PNAD 2009: País sai da crise econômica com renda em alta e desigualdade em baixa

A crise econômica mundial de 2009 não interrompeu a queda de desigualdade e o processo de crescimento do Brasil, aponta a Pesquisa Nacional por Amostra de Domicílios (PNAD) divulgada nesta quarta-feira (8/9) pelo Instituto Nacional de Geografia e Estatística (IBGE). Destaque para a evolução da renda real do trabalho na região Nordeste, que cresceu 38,8% de 2004 a 2009, acima da média nacional de 20% no mesmo período. Isso se deve ao maior dinamismo da atividade econômica, às políticas de valorização do salário mínimo e do Bolsa Família, além da estabilidade econômica.

Em comparação a 2008, a PNAD 2009 revela que os 10% mais pobres tiveram ganho real de 5,9%, enquanto que os 10% mais ricos tiveram redução de 11,2% – contribuindo para a redução do índice de Gini de 0,530 em 2008 para 0,524 em 2009. Houve redução na concentração de renda em quase todas as regiões, com a exceção do Norte. Por outro lado, a concentração no Centro-Oeste, que havia aumentado em 2007 e 2008, reduziu-se mais fortemente em 2009.

Os militares e os funcionários públicos continuam recebendo a maior remuneração média do País, seguidos dos empregados com carteira assinada.

A taxa de desocupação em 2009 ficou 1,2% acima de 2008, mas os dados mensais de 2010 para as seis maiores regiões metropolitanas brasileiras indicam que ela já caiu e está no menor patamar desde 2002. Os trabalhadores com carteira assinada cresceram 1,5% em 2009, em relação a 2008, incluindo 483 mil pessoas à rede de benefícios sociais do País. Entre 2004 e 2009, 7,1 milhões de trabalhadores passaram a ter acesso à previdência e seguro-desemprego. Em relação ao trabalho infantil, houve queda de 3,9% se comparado a 2008.
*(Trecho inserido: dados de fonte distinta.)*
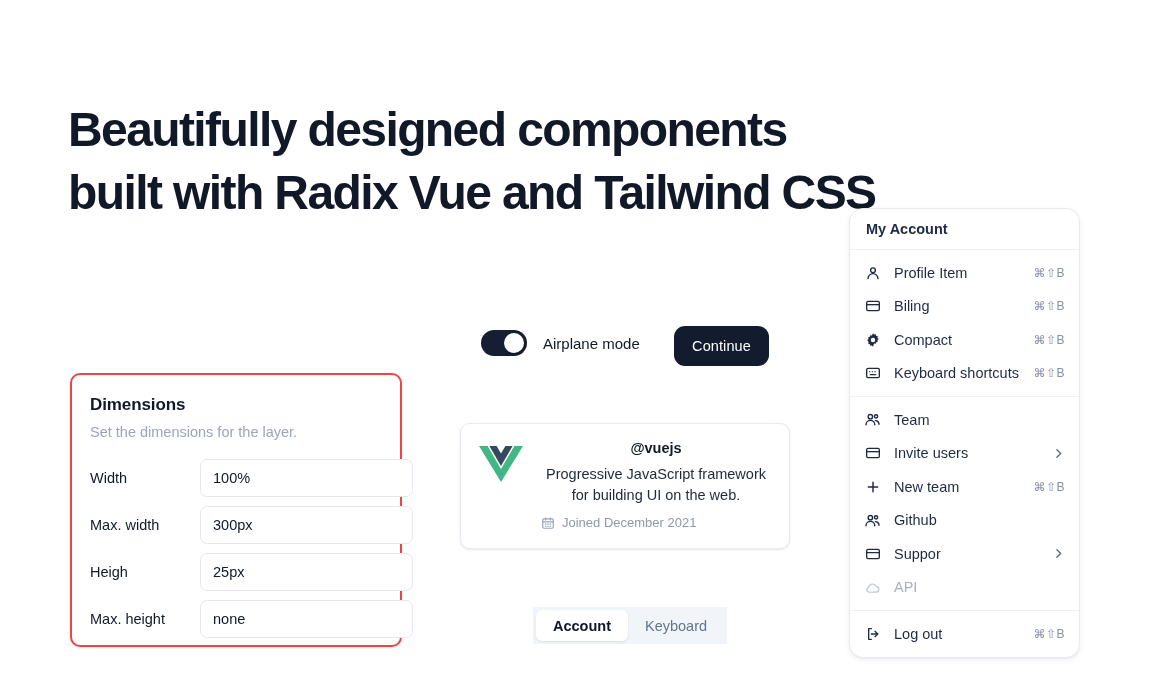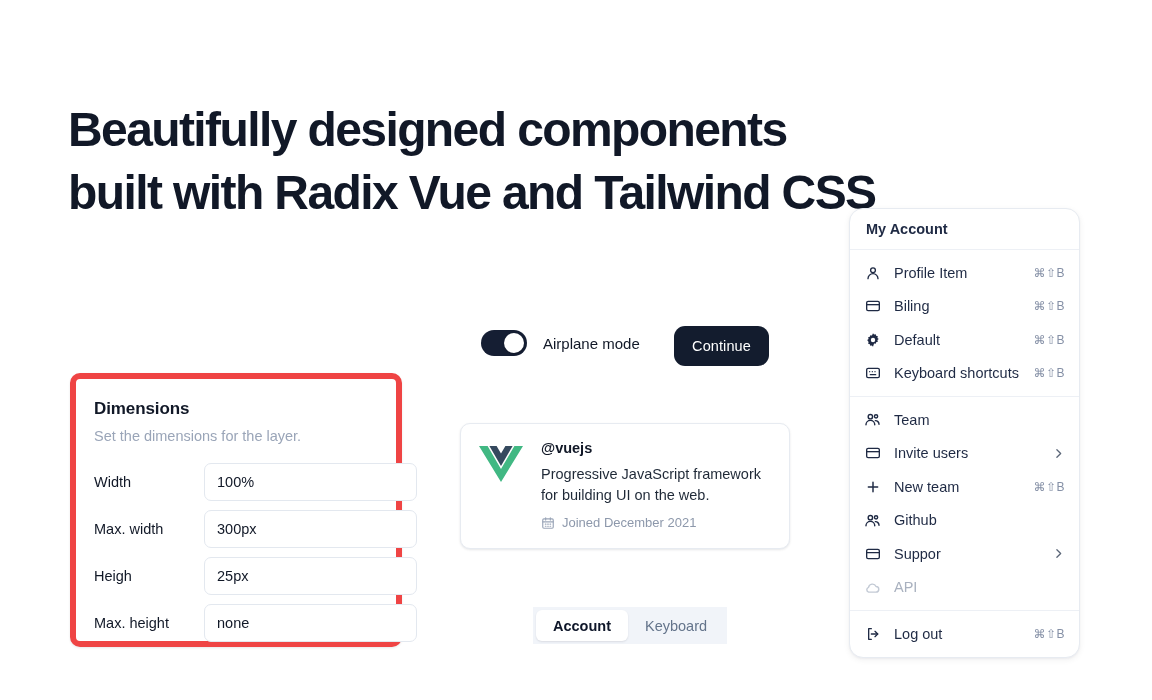--- a/index.html
+++ b/index.html
@@ -237,7 +237,7 @@
             <circle cx="12" cy="12" r="3.3" fill="#ffffff"></circle>
           </svg>
         </span>
-        <span class="mi-label">Default</span>
+        <span class="mi-label">Compact</span>
         <span class="mi-short">⌘⇧B</span>
       </div>
 

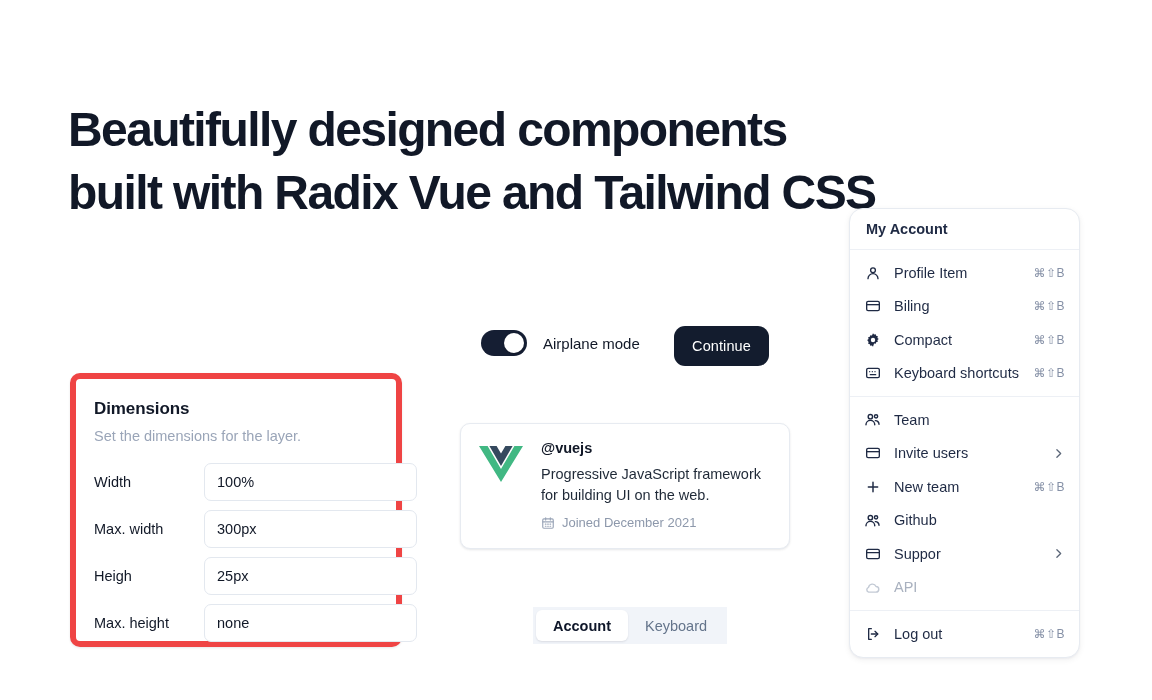--- a/index.html
+++ b/index.html
@@ -41,7 +41,7 @@
   
   .dim-card {
     position: absolute; left: 70px; top: 365px; width: 332px; height: 274px;
-    background: #fff; border: 6px solid #ef4444; border-radius: 10px;
+    background: #fff; border: 2px solid #ef4444; border-radius: 10px;
     box-shadow: 0 1px 3px rgba(15,23,42,.06), 0 1px 2px rgba(15,23,42,.04);
     padding: 20px 18px;
   }

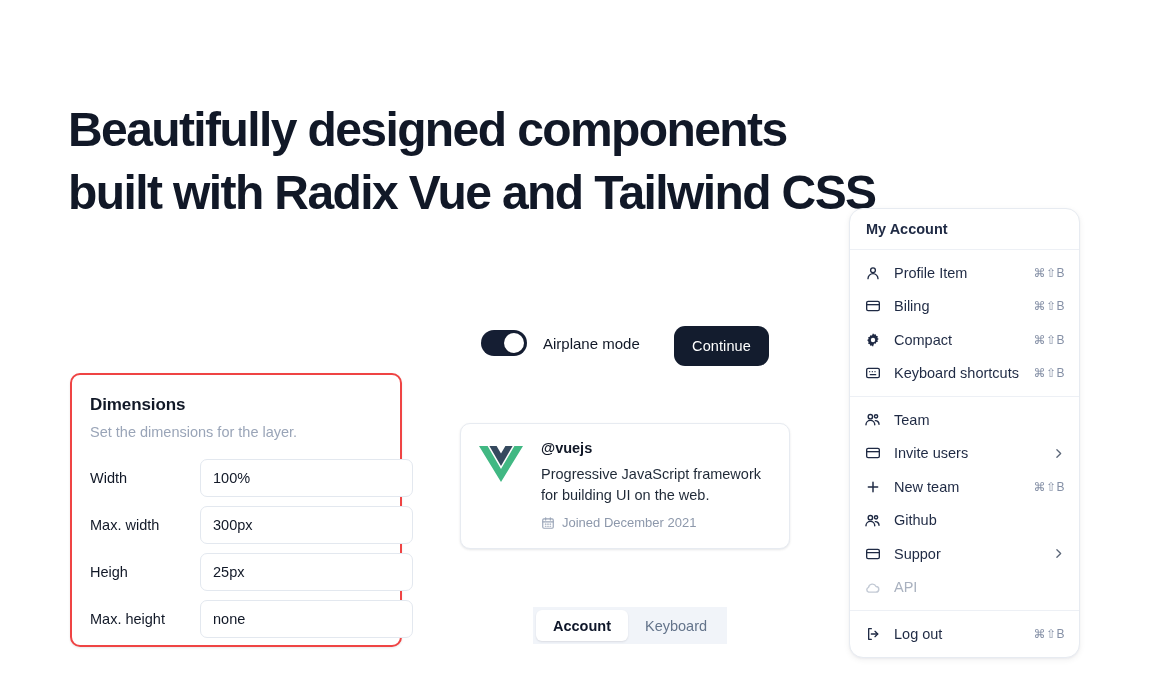--- a/index.html
+++ b/index.html
@@ -84,7 +84,7 @@
     padding: 16px 18px; display: flex;
   }
   .vue-logo { width: 44px; height: 44px; flex: 0 0 auto; margin-top: 4px; }
-  .hc-body { margin-left: 18px; }
+  .hc-body { margin-left: 18px; text-align: center; }
   .hc-handle { font-size: 14.5px; font-weight: 700; color: #111827; }
   .hc-desc { margin-top: 8px; font-size: 14.5px; line-height: 21px; color: #1f2937; max-width: 240px; }
   .hc-meta { margin-top: 9px; display: flex; align-items: center; font-size: 13px; color: #8d98ab; }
A pesquisa apontou também melhora na educação brasileira, com a taxa de analfabetismo caindo de 10% em 2008 para 9,7% em 2009. Houve aumento da taxa de escolarização em todas as faixas de idade até 17 anos, sendo os maiores crescimentos nas faixas de 4 ou 5 anos (2%) e de 15 a 17 anos (1%), resultado do Projovem e da inclusão da creche e pré-escola e do ensino médio no Fundeb.

A Pnad aponta ainda que o programa Luz para Todos contribuiu para a praticamente universalização do acesso à luz elétrica, chegando a 98,9% dos domicílios brasileiros. A rede de abastecimento de água aumentou de 83,9% de domicílios atendidos em 2008 para 84,4% em 2009, embora na região Nordeste tenha se mantido estável em 78%, abaixo do percentual nacional.

A evolução da cobertura de saneamento básico se manteve praticamente estável, apresentando ligeira queda de 59,3%, em 2008, para 59,1%, em 2009. Desde 2007, cerca de R$ 28,4 bilhões foram disponibilizados para projetos de saneamento com recursos do FGTS, FAT, Orçamento da União e de contrapartida regional, mas boa parte desses investimentos só deverá estar concluída em 2011, em função de dificuldades enfrentadas pelos estados e municípios na implantação dos empreendimentos.

População – A Pnad estimou a população brasileira em 191,8 milhões de habitantes em 2009, sendo 48,7% homens e 51,3% mulheres, e 48,2% brancos, 6,9% de pretos, 44,2% pardos e 0,7% de outras raças. A população brasileira continua envelhecendo como em 2004, embora em menor ritmo, observando-se diminuição do percentual na faixa etária até 24 anos e elevação nas demais faixas, principalmente acima de 60 anos, o que indica um amadurecimento da população.